Effects of a Single Administration of Acarbose on Postprandial Glucose Excursion and Endothelial Dysfunction in Type 2 Diabetic Patients: A Randomized Crossover Study

Michio Shimabukuro, Namio Higa, Ichiro Chinen, Ken Yamakawa and Nobuyuki Takasu

Second Department of Internal Medicine, Faculty of Medicine, University of the Ryukyus, Okinawa 903-0215, Japan

Address all correspondence and requests for reprints to: Michio Shimabukuro, M.D., Second Department of Internal Medicine, Faculty of Medicine, University of the Ryukyus, 207 Uehara, Nishihara, Okinawa 903-0215, Japan. E-mail: mshimabukuro-ur{at}umin.ac.jp or me447945{at}members.interq.or.jp.

Context: Postprandial hyperglycemia has been reported to elicit endothelial dysfunction and provoke future cardiovascular complications.
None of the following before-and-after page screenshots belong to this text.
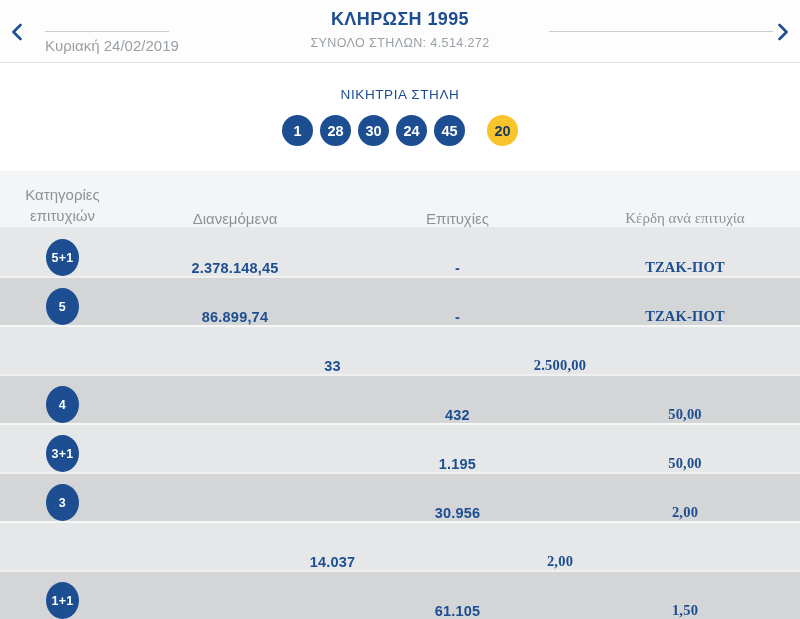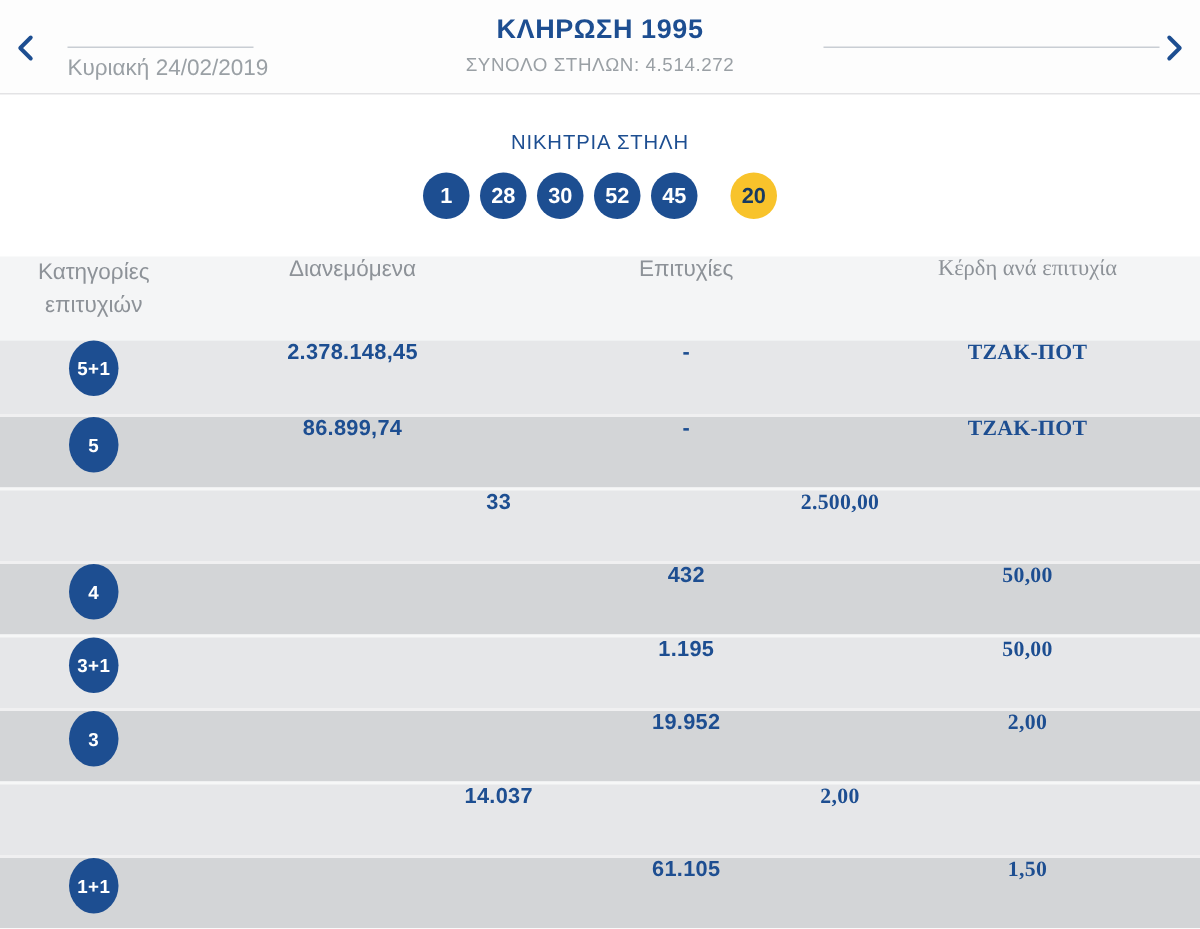--- a/index.html
+++ b/index.html
@@ -32,21 +32,21 @@
 
   
   .winning{padding-top:24px;height:108px;background:#fff;text-align:center;}
   .winning-label{font-size:13.5px;font-weight:normal;color:var(--navy);letter-spacing:.6px;}
   .balls{margin-top:13px;display:flex;justify-content:center;align-items:center;gap:7px;}
   .ball{width:31px;height:31px;border-radius:50%;background:var(--navy);color:#fff;font-size:14.5px;font-weight:bold;display:flex;align-items:center;justify-content:center;}
   .ball.joker{background:var(--joker-yellow);color:#173a61;margin-left:15px;}
 
   
   .results{width:800px;}
-  .trow{display:flex;align-items:flex-start;width:800px;}
+  .trow{display:flex;align-items:flex-end;width:800px;}
   .thead{height:56px;background:var(--header-row-bg);color:#8d9298;font-size:15px;}
   .cell{display:flex;align-items:center;justify-content:center;text-align:center;}
   .c-cat{width:125px;}
   .c-dist{width:220px;}
   .c-wins{width:225px;}
   .c-prize{width:230px;font-family:Liberation Serif, serif;}
   .thead .c-cat span{display:block;max-width:92px;line-height:1.45;}
   .drow{height:49px;border-top:2px solid rgba(255,255,255,.65);}
   .drow:first-child{border-top:none;}
   .drow:nth-child(odd){background:var(--row-light);}
@@ -86,21 +86,21 @@
       </span>
     </button>
   </header>
 
   <section class="winning">
     <div class="winning-label">ΝΙΚΗΤΡΙΑ ΣΤΗΛΗ</div>
     <div class="balls" id="balls">
         <div class="ball">1</div>
         <div class="ball">28</div>
         <div class="ball">30</div>
-        <div class="ball">52</div>
+        <div class="ball">24</div>
         <div class="ball">45</div>
         <div class="ball joker">20</div>
       </div>
   </section>
 
   <section class="results">
     <div class="trow thead">
       <div class="cell c-cat">
           <span>Κατηγορίες επιτυχιών</span>
         </div>
@@ -150,21 +150,21 @@
           </div>
           <div class="cell c-dist"></div>
           <div class="cell c-wins">1.195</div>
           <div class="cell c-prize">50,00</div>
         </div>
         <div class="trow drow">
           <div class="cell c-cat">
             <div class="badge">3</div>
           </div>
           <div class="cell c-dist"></div>
-          <div class="cell c-wins">19.952</div>
+          <div class="cell c-wins">30.956</div>
           <div class="cell c-prize">2,00</div>
         </div>
         <div class="trow drow">
           <div class="cell c-dist"></div>
           <div class="cell c-wins">14.037</div>
           <div class="cell c-prize">2,00</div>
         </div>
         <div class="trow drow">
           <div class="cell c-cat">
             <div class="badge">1+1</div>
A reduction of postprandial blood glucose levels by the {alpha}-glucosidase inhibitor acarbose was associated with a risk reduction of cardiovascular complications, but effects of acarbose on endothelial function have never been elucidated.

Design: This study was aimed to assess the efficacy of acarbose on postprandial metabolic parameters and endothelial function in type 2 diabetic patients. Postprandial peakglucose (14.47 ± 1.27 vs. 8.50 ± 0.53 mmol/liter), plasma glucose excursion (PPGE), and change in the area under the curve ({Delta}AUC)glucose after a single loading of test meal (total 450 kcal; protein 15.3%; fat 33.3%; carbohydrate 51.4%) were significantly higher in diet-treated type 2 diabetic patients (n = 14) than age- and sex-matched controls (n = 12).

Results: The peak forearm blood flow response and total reactive hyperemic flow (flow debt repayment) during reactive hyperemia, indices of resistance artery endothelial function on strain-gauge plethysmography, were unchanged before and after meal loading in controls. But those of diabetics were significantly decreased 120 and 240 min after the test meal. A prior administration of acarbose decreased postprandial peakglucose, PPGE, and {Delta}AUCglucose. The peak forearm blood flow and flow debt repayment were inversely well correlated with peakglucose, PPGE, and {Delta}AUCglucose but not with {Delta}AUCinsulin or the other lipid parameters.

Conclusions: Even a single loading of test meal was shown to impair endothelial function in type 2 diabetic patients, and the postprandial endothelial dysfunction was improved by a prior use of acarbose. Acarbose might reduce macrovascular complication by avoiding endothelial injury in postprandial hyperglycemic status.